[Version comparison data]
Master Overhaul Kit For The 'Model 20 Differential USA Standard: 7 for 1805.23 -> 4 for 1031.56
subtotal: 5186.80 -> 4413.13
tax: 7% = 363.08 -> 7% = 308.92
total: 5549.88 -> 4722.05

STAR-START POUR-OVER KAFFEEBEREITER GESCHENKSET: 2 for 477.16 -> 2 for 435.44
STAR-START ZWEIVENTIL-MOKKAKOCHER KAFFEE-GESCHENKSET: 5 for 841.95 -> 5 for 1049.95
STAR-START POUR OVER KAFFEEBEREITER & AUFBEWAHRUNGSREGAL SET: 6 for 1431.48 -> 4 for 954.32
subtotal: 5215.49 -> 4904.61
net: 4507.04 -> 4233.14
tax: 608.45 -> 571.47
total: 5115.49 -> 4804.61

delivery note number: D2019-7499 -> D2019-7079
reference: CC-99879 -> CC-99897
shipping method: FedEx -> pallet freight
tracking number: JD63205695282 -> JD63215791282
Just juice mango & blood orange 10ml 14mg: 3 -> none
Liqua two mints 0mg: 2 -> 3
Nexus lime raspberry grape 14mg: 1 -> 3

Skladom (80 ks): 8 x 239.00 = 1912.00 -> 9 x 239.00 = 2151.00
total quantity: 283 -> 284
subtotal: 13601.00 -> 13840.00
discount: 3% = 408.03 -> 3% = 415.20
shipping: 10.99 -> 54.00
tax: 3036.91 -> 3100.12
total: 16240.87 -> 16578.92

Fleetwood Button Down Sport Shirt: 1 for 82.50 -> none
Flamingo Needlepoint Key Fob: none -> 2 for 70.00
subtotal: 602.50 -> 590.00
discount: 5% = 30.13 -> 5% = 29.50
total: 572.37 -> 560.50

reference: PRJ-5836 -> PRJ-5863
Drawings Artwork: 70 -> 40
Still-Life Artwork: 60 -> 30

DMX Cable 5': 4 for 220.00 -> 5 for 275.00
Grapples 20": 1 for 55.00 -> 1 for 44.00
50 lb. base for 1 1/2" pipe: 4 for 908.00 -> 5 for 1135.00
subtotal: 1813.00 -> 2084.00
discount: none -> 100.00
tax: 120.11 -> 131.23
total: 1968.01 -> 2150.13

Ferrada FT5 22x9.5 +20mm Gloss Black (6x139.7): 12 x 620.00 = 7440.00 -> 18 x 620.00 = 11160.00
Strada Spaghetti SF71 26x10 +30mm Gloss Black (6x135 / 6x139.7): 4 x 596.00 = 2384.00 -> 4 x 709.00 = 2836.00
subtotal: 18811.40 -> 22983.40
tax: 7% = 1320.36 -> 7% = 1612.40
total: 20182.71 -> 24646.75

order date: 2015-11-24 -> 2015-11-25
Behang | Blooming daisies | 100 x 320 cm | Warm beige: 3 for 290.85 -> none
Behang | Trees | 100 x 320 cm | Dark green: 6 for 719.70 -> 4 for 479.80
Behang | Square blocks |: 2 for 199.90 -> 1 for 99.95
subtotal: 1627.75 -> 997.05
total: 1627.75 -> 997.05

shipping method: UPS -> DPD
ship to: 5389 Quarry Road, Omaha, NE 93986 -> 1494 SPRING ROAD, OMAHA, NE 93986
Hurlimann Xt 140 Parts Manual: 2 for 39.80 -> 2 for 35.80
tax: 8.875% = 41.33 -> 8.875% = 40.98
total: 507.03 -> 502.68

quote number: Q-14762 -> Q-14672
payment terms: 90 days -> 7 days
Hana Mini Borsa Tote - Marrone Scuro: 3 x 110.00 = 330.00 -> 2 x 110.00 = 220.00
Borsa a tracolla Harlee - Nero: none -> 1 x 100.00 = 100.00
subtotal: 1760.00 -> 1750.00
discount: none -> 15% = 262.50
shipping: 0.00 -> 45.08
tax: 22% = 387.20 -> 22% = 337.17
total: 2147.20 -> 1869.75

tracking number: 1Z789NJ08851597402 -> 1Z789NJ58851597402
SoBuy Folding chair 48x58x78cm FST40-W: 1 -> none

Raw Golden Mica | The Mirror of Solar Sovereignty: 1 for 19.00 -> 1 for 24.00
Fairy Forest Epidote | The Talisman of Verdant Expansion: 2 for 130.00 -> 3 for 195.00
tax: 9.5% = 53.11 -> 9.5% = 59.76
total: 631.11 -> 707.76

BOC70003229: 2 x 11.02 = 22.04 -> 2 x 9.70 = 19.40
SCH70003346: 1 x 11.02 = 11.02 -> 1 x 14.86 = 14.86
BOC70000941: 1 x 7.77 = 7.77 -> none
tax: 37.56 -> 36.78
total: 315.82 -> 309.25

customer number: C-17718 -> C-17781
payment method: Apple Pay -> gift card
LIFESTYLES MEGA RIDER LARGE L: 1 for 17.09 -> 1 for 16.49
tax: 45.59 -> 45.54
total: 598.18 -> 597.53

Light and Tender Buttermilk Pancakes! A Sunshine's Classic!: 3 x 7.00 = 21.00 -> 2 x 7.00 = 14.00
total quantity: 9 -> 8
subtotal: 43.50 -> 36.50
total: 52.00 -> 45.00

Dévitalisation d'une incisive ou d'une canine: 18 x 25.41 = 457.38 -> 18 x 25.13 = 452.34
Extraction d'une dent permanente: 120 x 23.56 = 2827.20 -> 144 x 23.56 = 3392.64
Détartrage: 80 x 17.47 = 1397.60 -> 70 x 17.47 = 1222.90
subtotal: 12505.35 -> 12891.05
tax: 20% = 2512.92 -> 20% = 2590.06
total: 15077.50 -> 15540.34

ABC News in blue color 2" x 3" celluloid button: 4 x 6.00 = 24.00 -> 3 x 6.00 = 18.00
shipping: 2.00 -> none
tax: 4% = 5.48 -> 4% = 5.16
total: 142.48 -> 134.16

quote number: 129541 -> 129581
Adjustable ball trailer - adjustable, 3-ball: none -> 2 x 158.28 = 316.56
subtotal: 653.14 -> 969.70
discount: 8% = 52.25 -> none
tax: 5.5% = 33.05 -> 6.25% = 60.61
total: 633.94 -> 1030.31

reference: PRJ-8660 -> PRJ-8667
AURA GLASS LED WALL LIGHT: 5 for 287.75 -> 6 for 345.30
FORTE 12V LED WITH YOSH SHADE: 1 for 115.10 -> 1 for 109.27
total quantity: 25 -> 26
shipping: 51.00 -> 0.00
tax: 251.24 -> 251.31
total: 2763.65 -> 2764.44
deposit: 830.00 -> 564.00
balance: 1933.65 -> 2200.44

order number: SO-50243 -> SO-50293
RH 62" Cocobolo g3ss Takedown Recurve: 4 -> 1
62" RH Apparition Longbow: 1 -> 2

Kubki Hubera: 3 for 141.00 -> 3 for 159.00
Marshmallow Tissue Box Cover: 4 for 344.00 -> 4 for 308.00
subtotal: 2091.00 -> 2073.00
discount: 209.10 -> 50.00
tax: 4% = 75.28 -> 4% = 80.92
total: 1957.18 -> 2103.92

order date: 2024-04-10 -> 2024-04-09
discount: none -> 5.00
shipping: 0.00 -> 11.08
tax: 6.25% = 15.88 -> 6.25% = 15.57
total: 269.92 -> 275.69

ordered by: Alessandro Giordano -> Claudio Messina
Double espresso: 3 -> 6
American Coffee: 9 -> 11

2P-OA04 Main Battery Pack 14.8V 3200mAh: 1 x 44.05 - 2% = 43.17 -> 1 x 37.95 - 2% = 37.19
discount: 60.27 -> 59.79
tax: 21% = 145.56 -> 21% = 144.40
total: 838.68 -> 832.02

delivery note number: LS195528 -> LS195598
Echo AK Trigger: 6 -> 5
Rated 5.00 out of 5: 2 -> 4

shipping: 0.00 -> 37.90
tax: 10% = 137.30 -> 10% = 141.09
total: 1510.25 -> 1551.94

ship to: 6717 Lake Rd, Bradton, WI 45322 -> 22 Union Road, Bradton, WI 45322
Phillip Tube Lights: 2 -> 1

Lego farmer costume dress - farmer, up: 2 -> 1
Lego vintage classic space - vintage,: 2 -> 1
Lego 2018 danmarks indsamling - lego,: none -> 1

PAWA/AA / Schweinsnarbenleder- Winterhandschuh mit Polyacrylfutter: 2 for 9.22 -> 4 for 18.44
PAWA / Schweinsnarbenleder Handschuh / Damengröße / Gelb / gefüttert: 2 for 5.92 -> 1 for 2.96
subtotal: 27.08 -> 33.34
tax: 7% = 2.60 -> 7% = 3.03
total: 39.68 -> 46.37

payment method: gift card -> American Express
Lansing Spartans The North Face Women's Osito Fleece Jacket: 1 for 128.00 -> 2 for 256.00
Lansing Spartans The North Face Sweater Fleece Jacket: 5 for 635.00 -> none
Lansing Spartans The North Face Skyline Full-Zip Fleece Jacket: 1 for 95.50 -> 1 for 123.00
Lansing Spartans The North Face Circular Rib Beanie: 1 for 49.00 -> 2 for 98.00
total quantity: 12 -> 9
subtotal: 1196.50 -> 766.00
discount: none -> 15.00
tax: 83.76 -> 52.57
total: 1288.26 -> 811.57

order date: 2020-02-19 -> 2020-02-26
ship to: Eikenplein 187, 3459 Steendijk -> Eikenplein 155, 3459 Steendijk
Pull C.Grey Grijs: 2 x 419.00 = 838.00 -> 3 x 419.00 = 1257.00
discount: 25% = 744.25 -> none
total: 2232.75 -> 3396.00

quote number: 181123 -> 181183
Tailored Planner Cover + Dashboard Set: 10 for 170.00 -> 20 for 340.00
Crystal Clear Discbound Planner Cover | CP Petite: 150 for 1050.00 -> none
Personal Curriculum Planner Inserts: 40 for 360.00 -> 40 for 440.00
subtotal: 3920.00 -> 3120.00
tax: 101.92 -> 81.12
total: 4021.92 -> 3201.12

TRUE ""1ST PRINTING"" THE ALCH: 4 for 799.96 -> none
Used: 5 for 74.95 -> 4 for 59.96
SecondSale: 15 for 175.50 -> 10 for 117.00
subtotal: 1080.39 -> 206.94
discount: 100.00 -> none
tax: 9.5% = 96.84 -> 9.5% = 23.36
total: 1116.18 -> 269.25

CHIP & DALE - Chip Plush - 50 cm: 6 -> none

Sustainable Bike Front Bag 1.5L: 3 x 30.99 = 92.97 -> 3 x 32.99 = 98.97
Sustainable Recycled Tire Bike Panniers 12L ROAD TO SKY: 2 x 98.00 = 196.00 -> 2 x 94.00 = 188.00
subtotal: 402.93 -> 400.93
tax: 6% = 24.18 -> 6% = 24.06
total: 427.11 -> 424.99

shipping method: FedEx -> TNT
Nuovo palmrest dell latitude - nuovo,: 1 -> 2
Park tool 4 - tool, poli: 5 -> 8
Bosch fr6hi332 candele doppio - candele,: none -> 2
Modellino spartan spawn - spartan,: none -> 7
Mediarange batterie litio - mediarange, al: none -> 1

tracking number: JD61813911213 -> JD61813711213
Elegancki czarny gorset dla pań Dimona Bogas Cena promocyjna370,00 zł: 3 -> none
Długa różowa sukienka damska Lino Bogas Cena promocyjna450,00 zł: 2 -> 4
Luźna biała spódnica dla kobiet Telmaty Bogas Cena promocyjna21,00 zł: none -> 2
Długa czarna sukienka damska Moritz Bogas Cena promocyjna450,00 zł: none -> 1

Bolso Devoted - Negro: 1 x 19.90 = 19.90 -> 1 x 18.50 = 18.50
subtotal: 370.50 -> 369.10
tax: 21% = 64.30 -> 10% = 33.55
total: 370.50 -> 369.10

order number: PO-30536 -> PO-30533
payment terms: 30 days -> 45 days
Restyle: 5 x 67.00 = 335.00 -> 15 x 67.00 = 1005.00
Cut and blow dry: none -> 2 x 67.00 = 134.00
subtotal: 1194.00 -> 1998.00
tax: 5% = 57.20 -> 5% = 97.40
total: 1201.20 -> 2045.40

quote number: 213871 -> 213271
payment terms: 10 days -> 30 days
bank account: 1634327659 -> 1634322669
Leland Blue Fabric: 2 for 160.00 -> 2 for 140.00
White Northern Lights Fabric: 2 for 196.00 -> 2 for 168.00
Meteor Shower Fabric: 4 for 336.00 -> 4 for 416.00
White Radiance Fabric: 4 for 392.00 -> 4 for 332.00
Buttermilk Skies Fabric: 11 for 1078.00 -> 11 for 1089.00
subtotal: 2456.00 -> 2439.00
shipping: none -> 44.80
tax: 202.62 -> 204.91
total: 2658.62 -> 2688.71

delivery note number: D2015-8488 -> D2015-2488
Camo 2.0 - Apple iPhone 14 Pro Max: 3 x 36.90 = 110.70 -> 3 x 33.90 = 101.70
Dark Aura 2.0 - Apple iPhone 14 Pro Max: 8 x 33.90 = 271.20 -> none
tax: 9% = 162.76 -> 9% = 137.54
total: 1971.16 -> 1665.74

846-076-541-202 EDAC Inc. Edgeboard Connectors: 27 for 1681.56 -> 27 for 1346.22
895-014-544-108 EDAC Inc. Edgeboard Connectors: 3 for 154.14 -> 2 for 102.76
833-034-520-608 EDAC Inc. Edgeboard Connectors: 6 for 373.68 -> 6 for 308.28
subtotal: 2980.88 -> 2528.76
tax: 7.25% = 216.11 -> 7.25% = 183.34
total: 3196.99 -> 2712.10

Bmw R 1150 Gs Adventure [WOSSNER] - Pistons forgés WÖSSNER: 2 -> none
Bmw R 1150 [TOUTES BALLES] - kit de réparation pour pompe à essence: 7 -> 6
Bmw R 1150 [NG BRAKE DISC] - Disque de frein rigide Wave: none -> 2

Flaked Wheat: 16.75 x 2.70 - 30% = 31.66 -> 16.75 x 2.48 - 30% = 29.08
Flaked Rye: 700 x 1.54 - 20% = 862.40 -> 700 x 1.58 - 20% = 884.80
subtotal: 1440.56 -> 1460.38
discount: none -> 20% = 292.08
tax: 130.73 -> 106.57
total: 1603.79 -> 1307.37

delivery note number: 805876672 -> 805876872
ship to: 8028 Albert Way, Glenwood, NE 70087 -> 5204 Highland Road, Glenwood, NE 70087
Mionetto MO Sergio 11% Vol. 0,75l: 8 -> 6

## [TASK DIRECTIONS]
Among the records above, only the lines between the line holding "tax: 7% = 363.08 -> 7% = 308.92" and the line holding "STAR-START ZWEIVENTIL-MOKKAKOCHER KAFFEE-GESCHENKSET: 5", inclusive, are to be output, exactly as written.

## [ANSWER TO THE PROBLEM]
tax: 7% = 363.08 -> 7% = 308.92
total: 5549.88 -> 4722.05

STAR-START POUR-OVER KAFFEEBEREITER GESCHENKSET: 2 for 477.16 -> 2 for 435.44
STAR-START ZWEIVENTIL-MOKKAKOCHER KAFFEE-GESCHENKSET: 5 for 841.95 -> 5 for 1049.95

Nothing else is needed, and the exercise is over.